Nel 1929, vince il "Premio Bosi" per la Narrativa (1929) e il concorso per la "Canzone Calabrese" (1929). E’ ripetutamente vincitore del Premio Dialettale "Cola Napoli" (Giugno Locrese). Ancora: è vincitore del Premio Medaglia d’Oro del Senato della Repubblica al "Premio Villa San Giovanni" (1964); del Premio "Unione Culturale Calabrese" (1967); del Premio "Pegaso d’Oro" 1972 del "Giugno Locrese"; della targa "Scogliera d’Argento" (1973); e del Premio Medaglia d’Oro del Capo dello Stato al "Premio Villa San Giovanni" 1973.
E’ fondatore e condirettore del periodico di Stampa "La Freccia" e della Casa Editrice "Nossis" (1959). Collabora in numerosi quotidiani e periodici; citiamo, tra questi: la "Rivista di Antropologia", "Studi Meridionali", "Magna Grecia", "Brutium", "Calabria Letteraria".

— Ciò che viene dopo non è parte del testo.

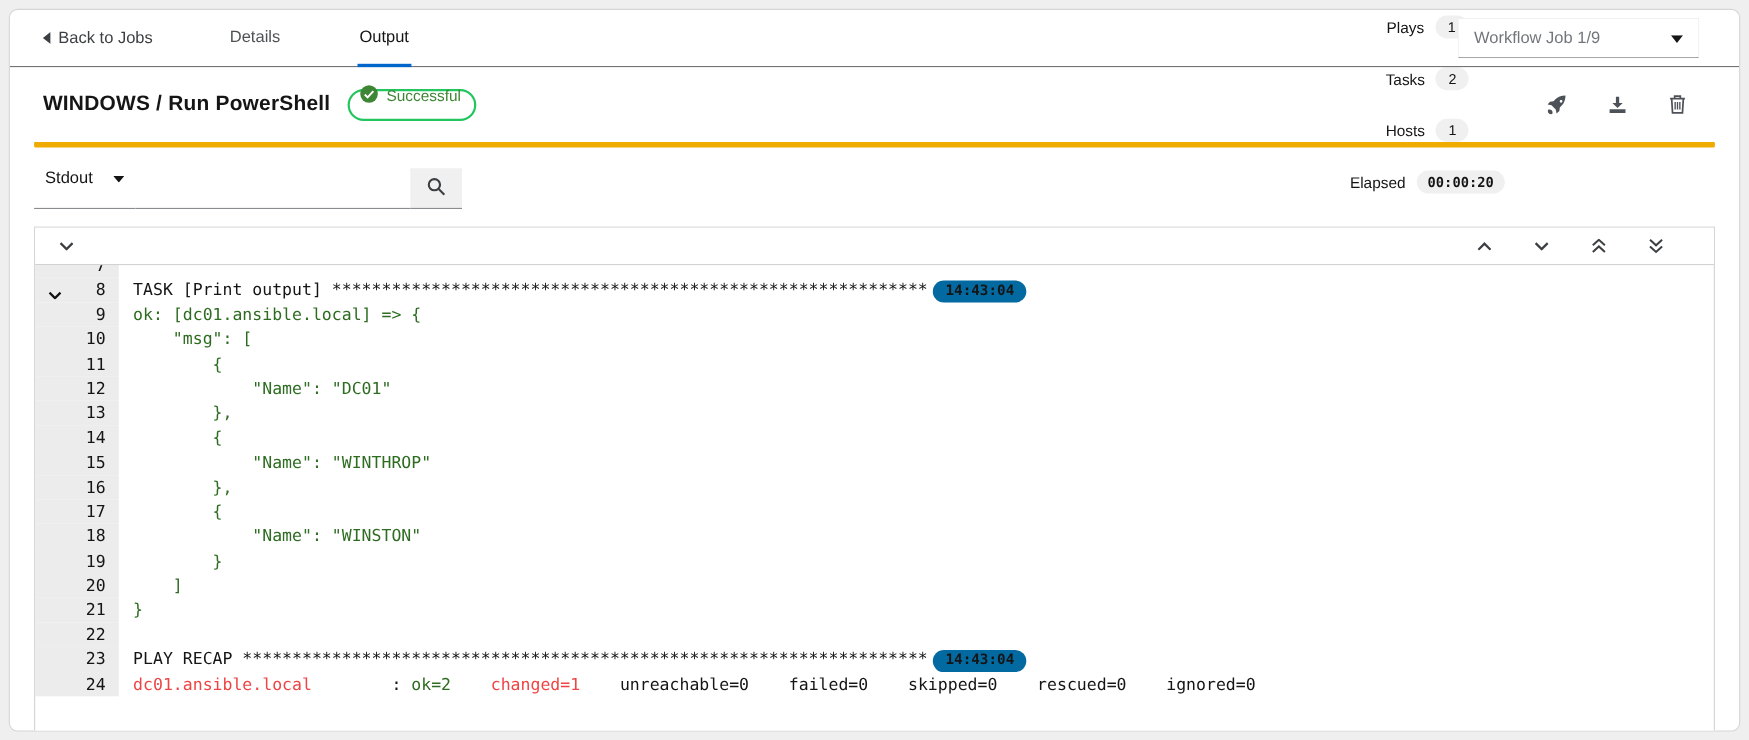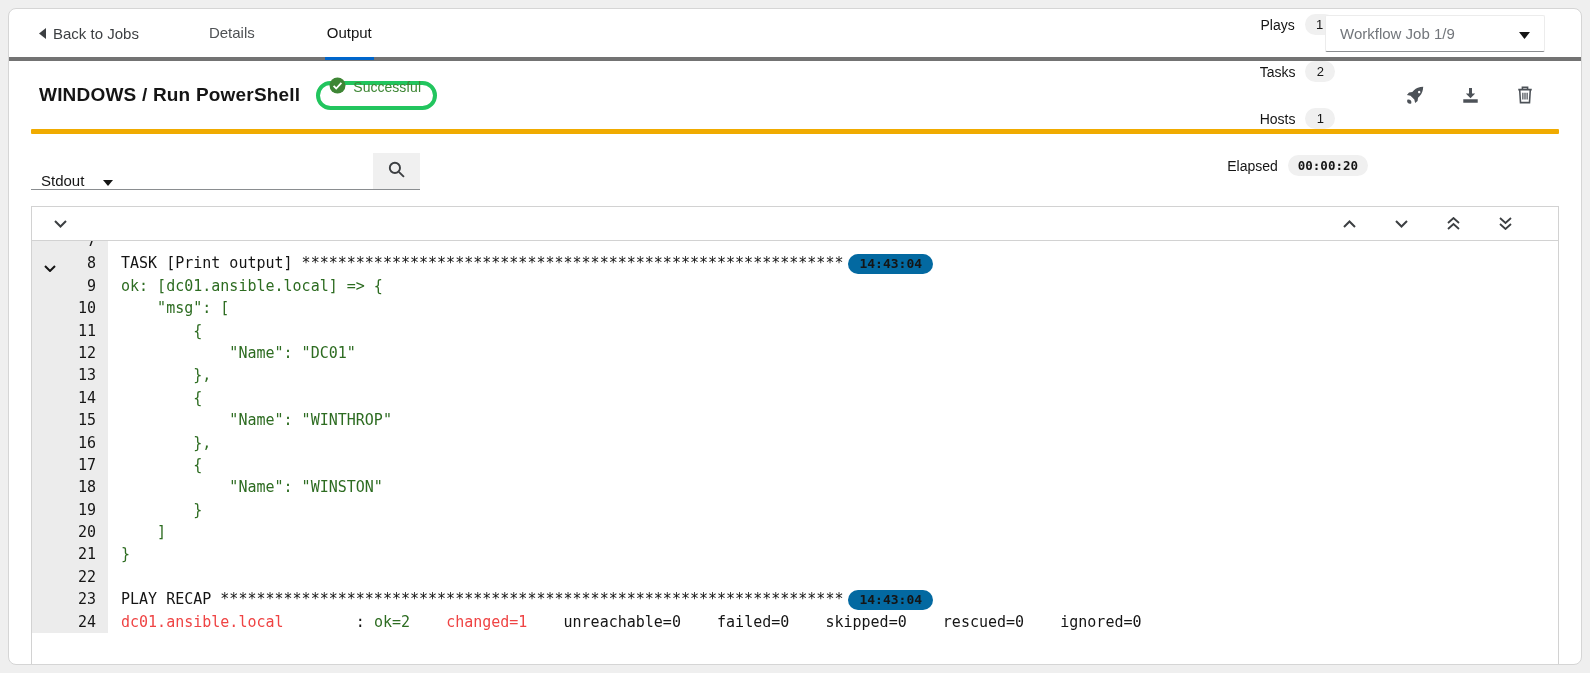--- a/index.html
+++ b/index.html
@@ -11,21 +11,21 @@
   }
   .card {
     position:absolute; left:8px; top:8px; width:1574px; height:657px;
     background:#fff; border:1px solid #d5d5d5; border-radius:8px;
     overflow:hidden;
   }
 
   
   .navrow {
     height:52px; display:flex; align-items:center;
-    border-bottom:4px solid #737373; padding:0 36px 0 30px; position:relative;
+    border-bottom:1px solid #737373; padding:0 36px 0 30px; position:relative;
   }
   .back { display:flex; align-items:center; gap:7px; color:#3c3f42; font-size:15px; cursor:pointer; }
   .back svg { display:block; }
   .tab {
     height:52px; display:flex; align-items:center; margin-left:68px;
     font-size:15px; color:#4f5255; cursor:pointer; border-bottom:3px solid transparent;
     padding:0 2px; margin-bottom:-1px;
   }
   .tab.active { color:#151515; border-bottom:3px solid #0066cc; }
   .wf-select {
@@ -34,42 +34,42 @@
     display:flex; align-items:center; padding:0 14px; font-size:15px; color:#72767b;
     cursor:pointer;
   }
   .wf-select .caret { margin-left:auto; color:#151515; }
 
   
   .jobhead { display:flex; align-items:center; padding:0 30px; height:68px; }
   .jobtitle { font-size:19px; font-weight:bold; color:#151515; letter-spacing:.2px; }
   .statuspill {
     margin-left:16px; display:flex; align-items:center; gap:7px;
-    border:4px solid #22c55e; border-radius:15px; height:29px; padding:0 12px 16px 9px;
+    border:2px solid #22c55e; border-radius:15px; height:29px; padding:0 12px 16px 9px;
     color:#3e8635; font-size:14px; background:#fff;
   }
   .stats { margin-left:auto; display:flex; align-items:center; gap:26px;flex-direction:column; }
   .stat { display:flex; align-items:center; gap:10px; font-size:14px; color:#151515; }
   .countpill {
     background:#f0f0f0; border-radius:11px; min-width:30px; height:21px;
     display:flex; align-items:center; justify-content:center;
     font-size:13px; padding:0 10px; color:#151515;
   }
   .countpill.mono { font-family:"DejaVu Sans Mono", monospace; font-weight:bold; font-size:12.5px; }
   .acticons { display:flex; align-items:center; gap:30px; margin-left:34px; margin-right:14px; }
   .iconbtn { background:none; border:none; padding:4px; cursor:pointer; display:flex; color:#4d5258; }
   .iconbtn svg { display:block; }
 
   
   .statusbar { height:5px; background:#f0ab00; margin:0 22px; border-radius:1px; }
 
   
   .searchrow { display:flex; align-items:stretch; margin:19px 22px 0; height:37px; }
   .stdout-select {
-    width:92px; display:flex; align-items:flex-end; gap:10px; padding:0 10px 0 10px;
+    width:92px; display:flex; align-items:flex-start; gap:10px; padding:0 10px 0 10px;
     border-bottom:1px solid #8a8d90; font-size:15px; color:#151515; cursor:pointer; background:#fff;
   }
   .stdout-select .caret { margin-left:auto; color:#151515; }
   .search-input {
     width:250px; border:none; outline:none; border-bottom:1px solid #8a8d90;
     font-size:15px; padding:0 10px; font-family:"Liberation Sans",sans-serif; background:#fff;
   }
   .search-btn {
     width:47px; background:#f0f0f0; border:none; border-bottom:1px solid #8a8d90;
     display:flex; align-items:center; justify-content:center; cursor:pointer; color:#3c3f42;

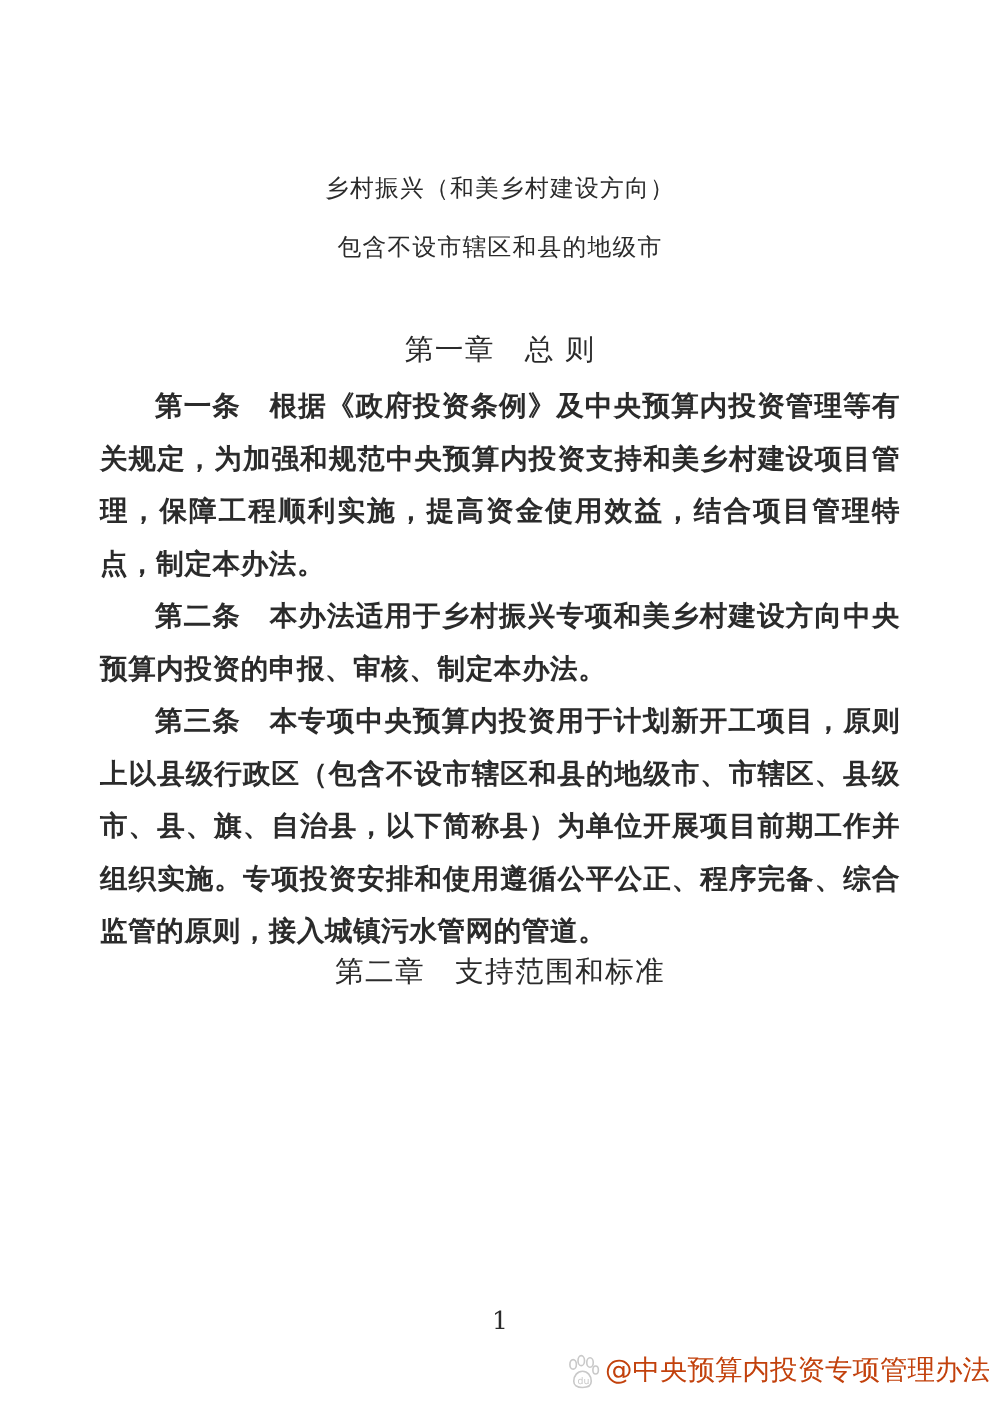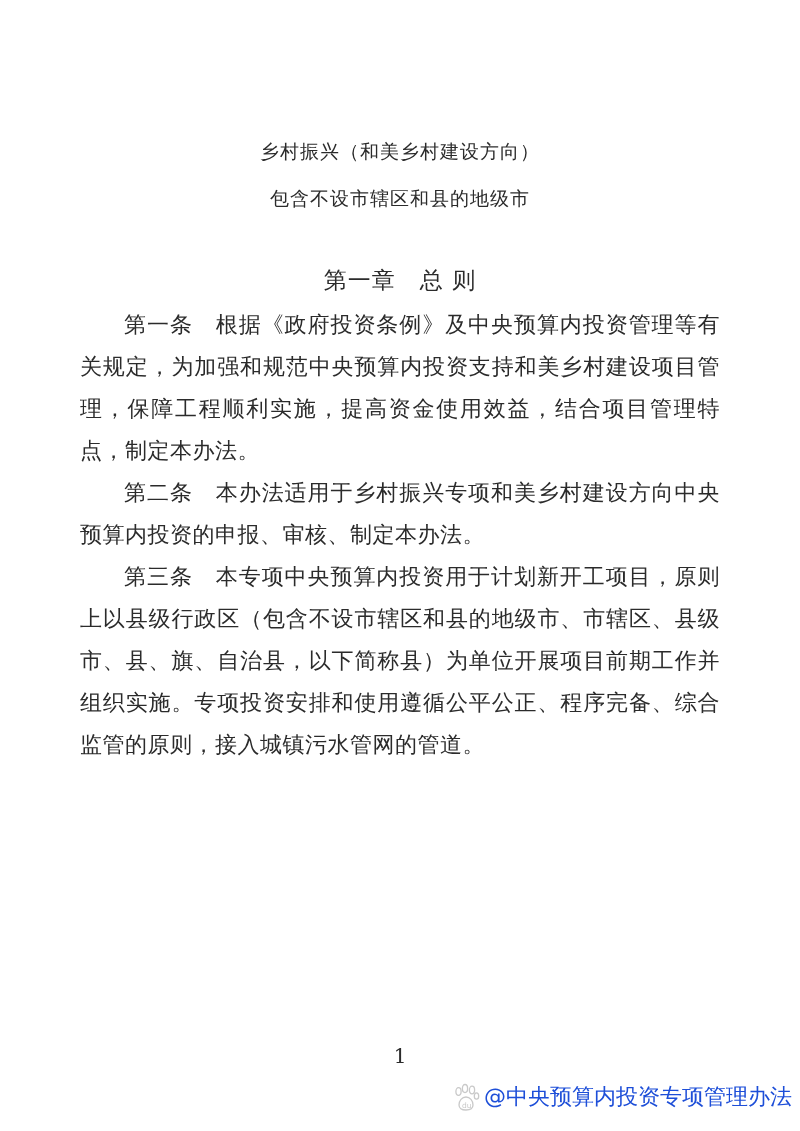--- a/index.html
+++ b/index.html
@@ -37,21 +37,21 @@
     letter-spacing: 1px;
     font-weight: 500;
   }
   #chapter1-heading { top: 264px; text-align: center; }
   #chapter2-heading { top: 762px; }
   .body-block {
     position: absolute;
     left: 80px;
     width: 640px;
   }
-  #body-block-1 { top: 304px; }
+  #body-block-1 { top: 304px; font-weight: bold; }
   #body-block-2 { top: 812px; }
   .para {
     margin: 0;
     font-size: 22px;
     line-height: 42px;
     text-align: justify;
     text-indent: 2em;
     letter-spacing: 0.5px;
   }
   .page-number {
@@ -63,21 +63,21 @@
     font-size: 20px;
     line-height: 24px;
   }
   .watermark {
     position: absolute;
     top: 1082px;
     right: 8px;
     display: flex;
     align-items: center;
     gap: 3px;
-    color: #1d4ed8;
+    color: #c2410c;
     font-size: 22px;
     line-height: 30px;
     font-family: "DejaVu Sans", "Liberation Sans", sans-serif;
     user-select: none;
   }
   .watermark svg {
     display: block;
   }
 </style>
 </head>
@@ -91,20 +91,21 @@
   </div>
 
   <div class="chapter-heading" id="chapter1-heading">第一章　总 则</div>
 
   <div class="body-block" id="body-block-1">
     <p class="para">第一条　根据《政府投资条例》及中央预算内投资管理等有关规定，为加强和规范中央预算内投资支持和美乡村建设项目管理，保障工程顺利实施，提高资金使用效益，结合项目管理特点，制定本办法。</p>
     <p class="para">第二条　本办法适用于乡村振兴专项和美乡村建设方向中央预算内投资的申报、审核、制定本办法。</p>
     <p class="para">第三条　本专项中央预算内投资用于计划新开工项目，原则上以县级行政区（包含不设市辖区和县的地级市、市辖区、县级市、县、旗、自治县，以下简称县）为单位开展项目前期工作并组织实施。专项投资安排和使用遵循公平公正、程序完备、综合监管的原则，接入城镇污水管网的管道。</p>
   </div>
 
+  <div class="chapter-heading" id="chapter2-heading">第二章　支持范围和标准</div>
 
 
   <div class="page-number">1</div>
 
   <div class="watermark">
     <span>
       <svg width="30" height="30" viewBox="0 0 30 30" fill="none" stroke="#c9c9c9" stroke-width="1.3">
         <ellipse cx="7.5" cy="9.5" rx="2.6" ry="3.8"></ellipse>
         <ellipse cx="14" cy="6.5" rx="2.6" ry="4"></ellipse>
         <ellipse cx="21" cy="8" rx="2.6" ry="3.8"></ellipse>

Ispettore alle antichità e Belle Arti, scopre importanti plessi archeologici in Calabria, fra cui un complesso di ben 25 Necropoli di varia età e civiltà nella Valle del Torbido.
Ricordiamo, tra le sue opere principali: "La Donna Orientale" (Napoli, 1928), "Il Pazzo della Foresta" (Napoli, 1938), "La Canzone Calabrese" (Locri, 1951) , "Problemi Archeologici. Il Porto di Locri Epizefiri" (Corigliano Calabro, 1964), "Una famiglia di Patriotti: i Palermo da Grotteria" (Cosenza, 1966), "Il Mio bel San Giovanni, Lineamenti di Storia Municipale" (S. Giovanni di Gerace, 1968).